+++ Material provided +++
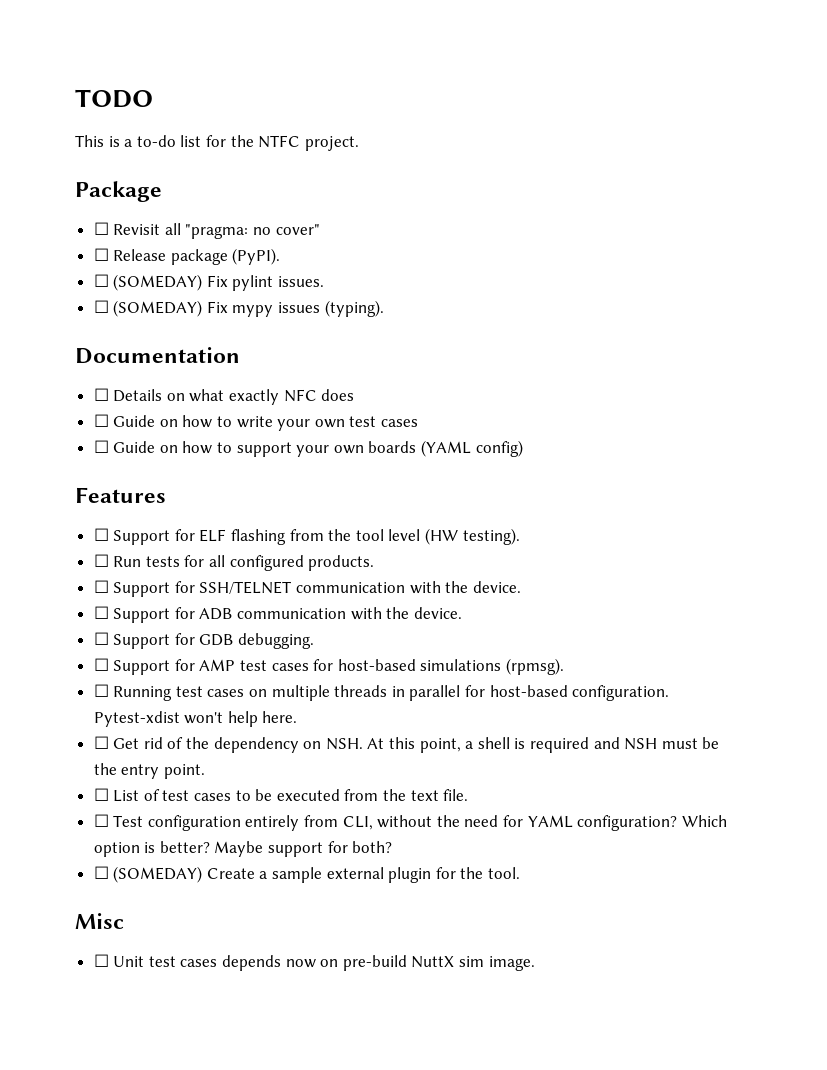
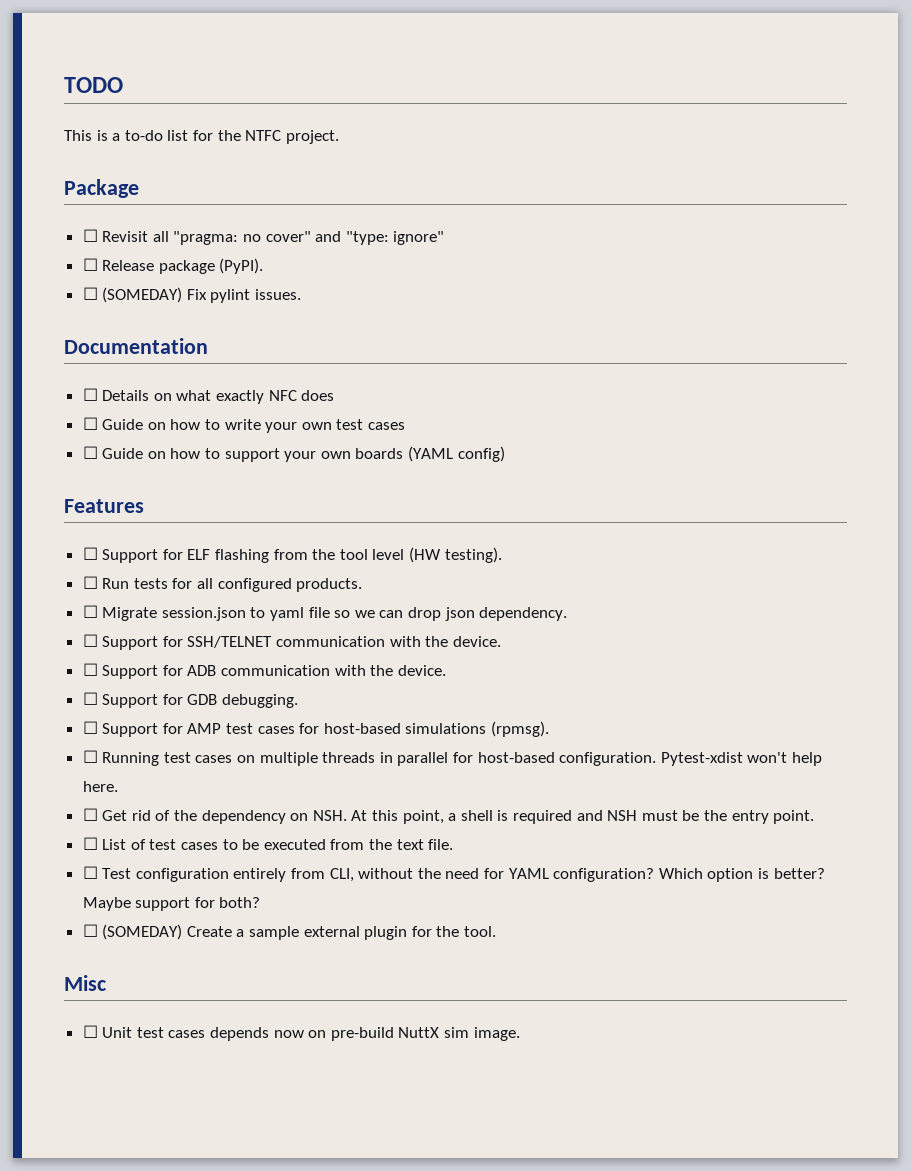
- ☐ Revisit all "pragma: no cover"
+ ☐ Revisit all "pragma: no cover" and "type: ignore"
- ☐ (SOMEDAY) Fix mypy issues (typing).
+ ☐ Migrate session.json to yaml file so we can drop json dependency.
+++
+++ Material provided +++
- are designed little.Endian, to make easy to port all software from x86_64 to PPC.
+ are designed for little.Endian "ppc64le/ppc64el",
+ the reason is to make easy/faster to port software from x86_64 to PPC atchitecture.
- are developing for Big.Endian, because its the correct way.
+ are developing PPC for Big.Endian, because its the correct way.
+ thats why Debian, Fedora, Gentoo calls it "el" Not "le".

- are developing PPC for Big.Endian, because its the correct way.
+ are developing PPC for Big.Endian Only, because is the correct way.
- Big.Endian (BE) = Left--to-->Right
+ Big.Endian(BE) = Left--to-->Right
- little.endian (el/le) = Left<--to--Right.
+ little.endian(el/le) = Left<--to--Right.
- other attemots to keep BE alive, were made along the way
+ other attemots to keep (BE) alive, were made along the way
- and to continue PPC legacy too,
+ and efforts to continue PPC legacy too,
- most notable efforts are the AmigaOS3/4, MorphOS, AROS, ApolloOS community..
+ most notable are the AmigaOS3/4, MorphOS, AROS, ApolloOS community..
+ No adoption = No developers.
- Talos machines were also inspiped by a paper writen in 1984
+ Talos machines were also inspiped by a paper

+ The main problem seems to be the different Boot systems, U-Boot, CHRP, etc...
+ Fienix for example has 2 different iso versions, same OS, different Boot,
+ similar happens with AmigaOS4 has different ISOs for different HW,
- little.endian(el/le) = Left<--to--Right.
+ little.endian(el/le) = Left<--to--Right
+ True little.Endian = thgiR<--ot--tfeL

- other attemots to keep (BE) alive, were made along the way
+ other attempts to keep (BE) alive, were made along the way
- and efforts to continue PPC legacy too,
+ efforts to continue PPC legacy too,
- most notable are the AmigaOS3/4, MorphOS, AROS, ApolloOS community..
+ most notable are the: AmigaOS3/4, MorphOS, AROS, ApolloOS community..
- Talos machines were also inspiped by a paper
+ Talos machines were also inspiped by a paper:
+++
Directions: Above are the records; copy exactly the lines from the line with "- little.endian(el/le) = Left<--to--Right." through the line with "- and efforts", both included.

Reply to the exercise:
- little.endian(el/le) = Left<--to--Right.
+ little.endian(el/le) = Left<--to--Right
+ True little.Endian = thgiR<--ot--tfeL

- other attemots to keep (BE) alive, were made along the way
+ other attempts to keep (BE) alive, were made along the way
- and efforts to continue PPC legacy too,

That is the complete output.